Image: ギズモード・ジャパン - generated with Shutterstock.AI

人工知能(AI)がAIを壊す日はやってくるのでしょうか。

近ごろ話題のつきない生成AIは、人間が作った文章やイラストなどをお手本の情報とし、大量に学習することで新たな情報を作り出す仕組みになっています。しかし、AIによって生成された情報をお手本として利用すると、わずか数世代の学習をするだけでAIモデルが崩壊するとの研究結果が英科学誌ネイチャーに掲載されました。

AIモデルが壊れる仕組み

AIモデルの崩壊は、生成AIによって作られたデータの学習量が多いと起きるとされています。

大規模言語モデルなどの生成AIツールは、大量のデータを学習することで情報を理解し、質問などのプロンプトに対して情報を生成します。しかし、学習する際にデータの見逃しや選別が行われてしまうことで学習できる情報の幅が狭まってしまい、それが繰り返されることで短期間でモデルが崩壊する、というのが今回の論文にまとめられています。

事例:教会とウサギ

研究者たちは試しに、ChatGPT-3に似た文章生成モデルであるOPT-125mに、14世紀の教会の尖塔デザインについて学習させました。

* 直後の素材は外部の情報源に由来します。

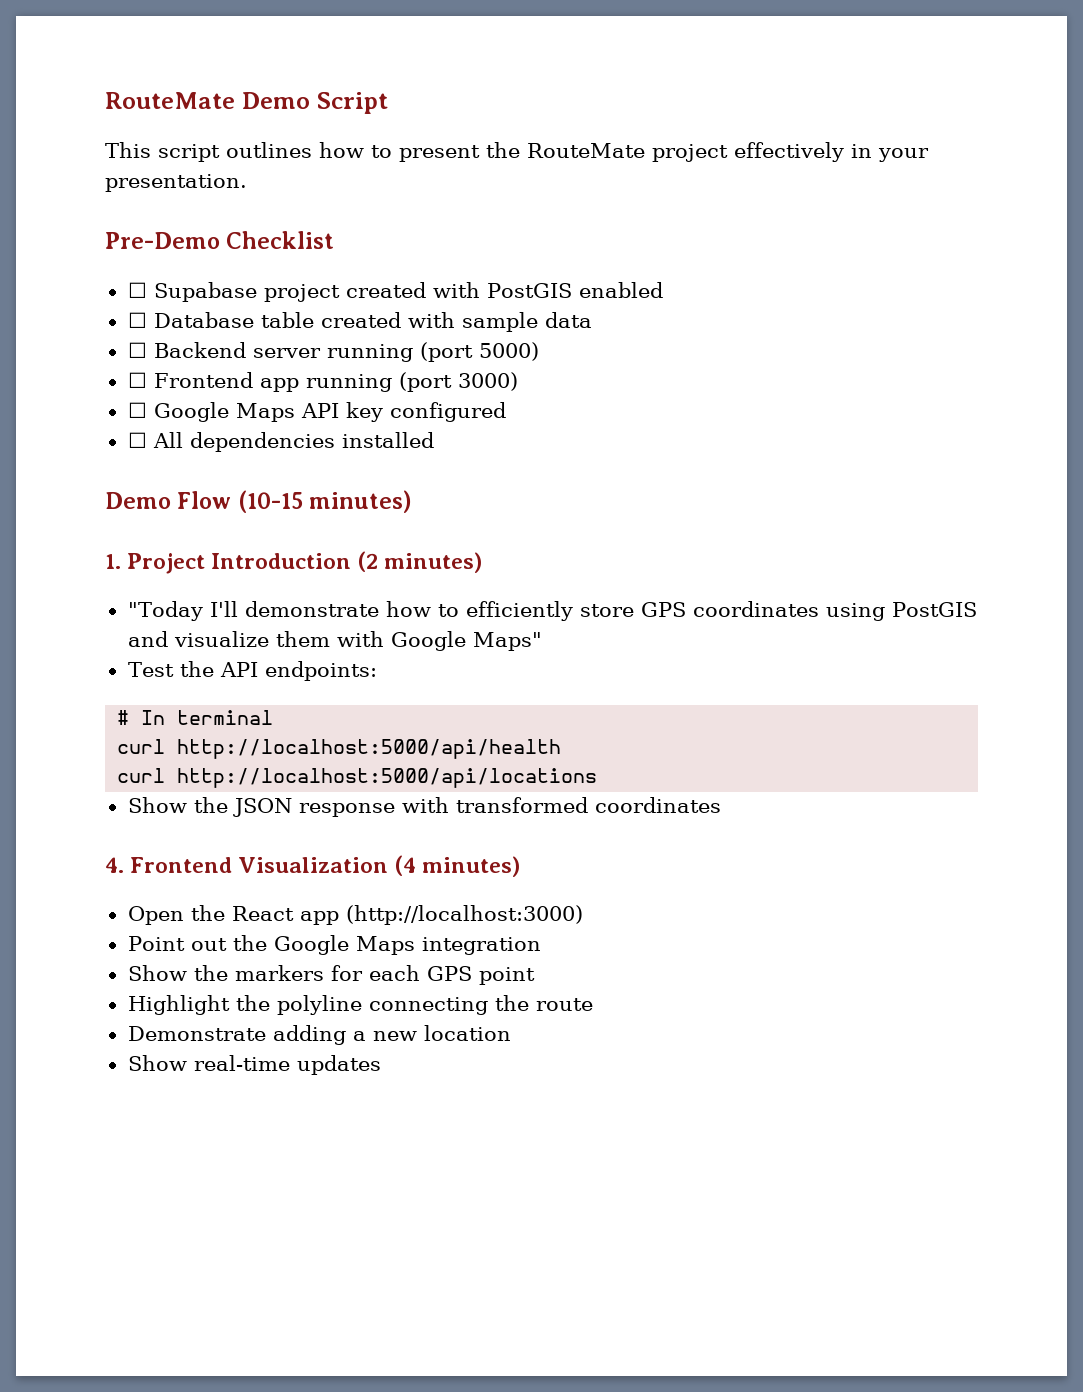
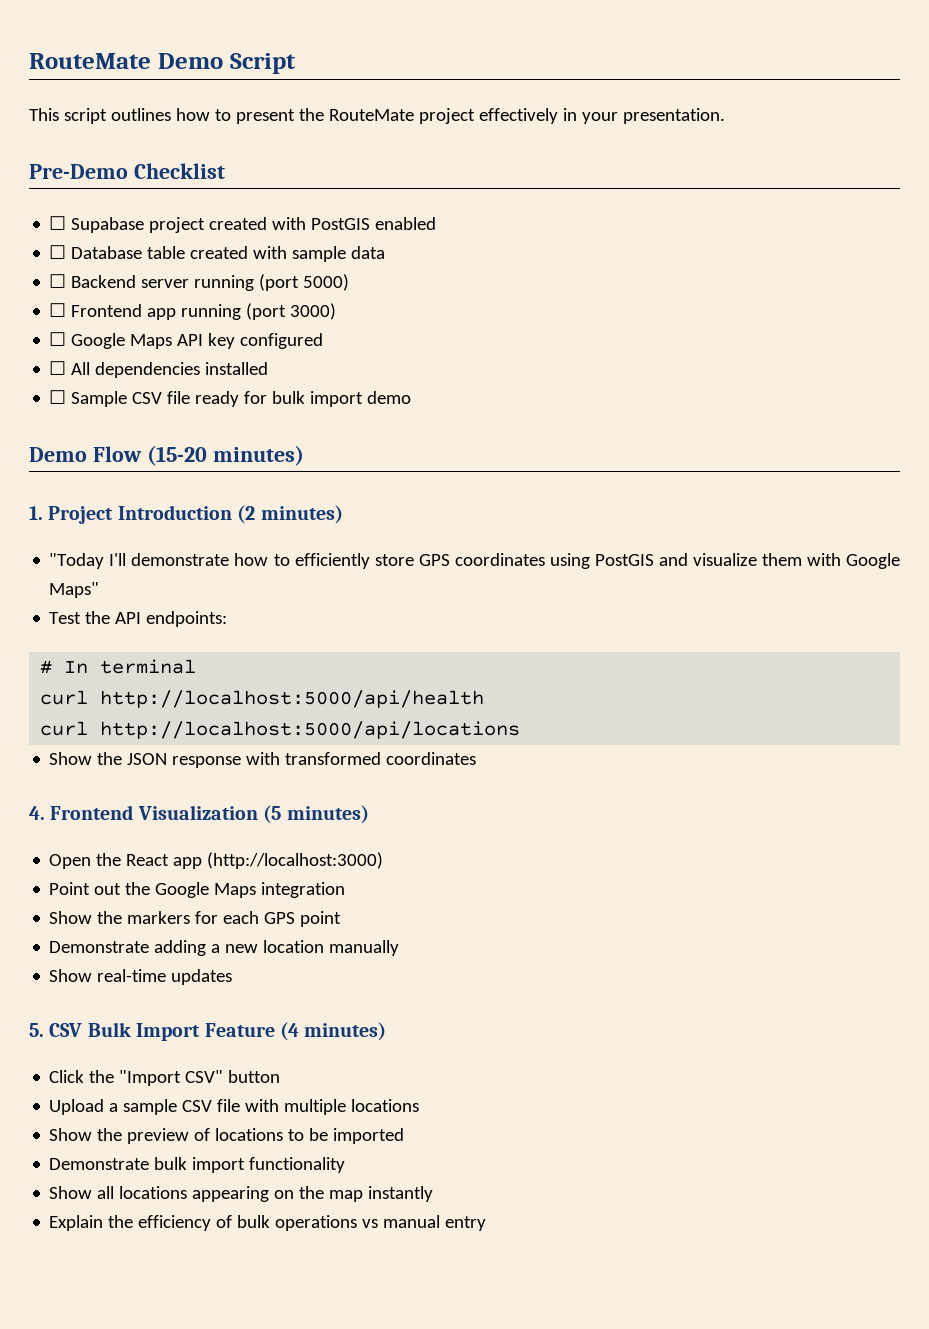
+ ☐ Sample CSV file ready for bulk import demo
- Demo Flow (10-15 minutes)
+ Demo Flow (15-20 minutes)
- 4. Frontend Visualization (4 minutes)
+ 4. Frontend Visualization (5 minutes)
- Highlight the polyline connecting the route
- Demonstrate adding a new location
+ Demonstrate adding a new location manually
+ 5. CSV Bulk Import Feature (4 minutes)
+ Click the "Import CSV" button
+ Upload a sample CSV file with multiple locations
+ Show the preview of locations to be imported
+ Demonstrate bulk import functionality
+ Show all locations appearing on the map instantly
+ Explain the efficiency of bulk operations vs manual entry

初めの方は様々な教皇の元で建設された建物を答えていたAIモデルですが、 9世代目の学習にまでなると、青や赤、黄色などあり得ない色のジャックウサギ(ウサギの一種)を説明するようになっていました。 尖塔の話題はさっぱり忘れさられています。

AI生成コンテンツが広まるにつれ高まる、モデル崩壊の危機

インターネット上に多くの偽情報が掲載されているのは今となっては当たり前ですが、生成AIが多くのコンテンツを作成するようになったことで、新たな局面を迎えています。

デューク大学でプライバシーとセキュリティーを専門としているエミリー・ウェンガー氏は、「崩壊したモデルは学習データの中の出現頻度の少ない情報を見落とすため、世界の複雑さやニュアンスを反映させることができません。これによって、マイノリティのグループや少数派の意見が表示されにくくなったり、削除されてしまう可能性があります」としています。

生成AIによって作られたコンテンツに対しては、テック企業側も対策を打ち出しています。Google NewsがAI生成記事を押し上げていると報じられたグーグルは3月、検索エンジン向けに作られたとみられるページの順位を下げるようにアルゴリズムを調整すると発表しました。

今回の論文をまとめた研究者たちは、データは人間が書いたオリジナルのものを使い、フィルタリングすることでモデルが壊れないように学習させることが可能としています。また、学習させるデータの出所を記録するためにAIコミュニティーの協力が必要となるとも述べています。

はたして、AIによるAIコンテンツでインターネットが埋もれる日は来るのでしょうか。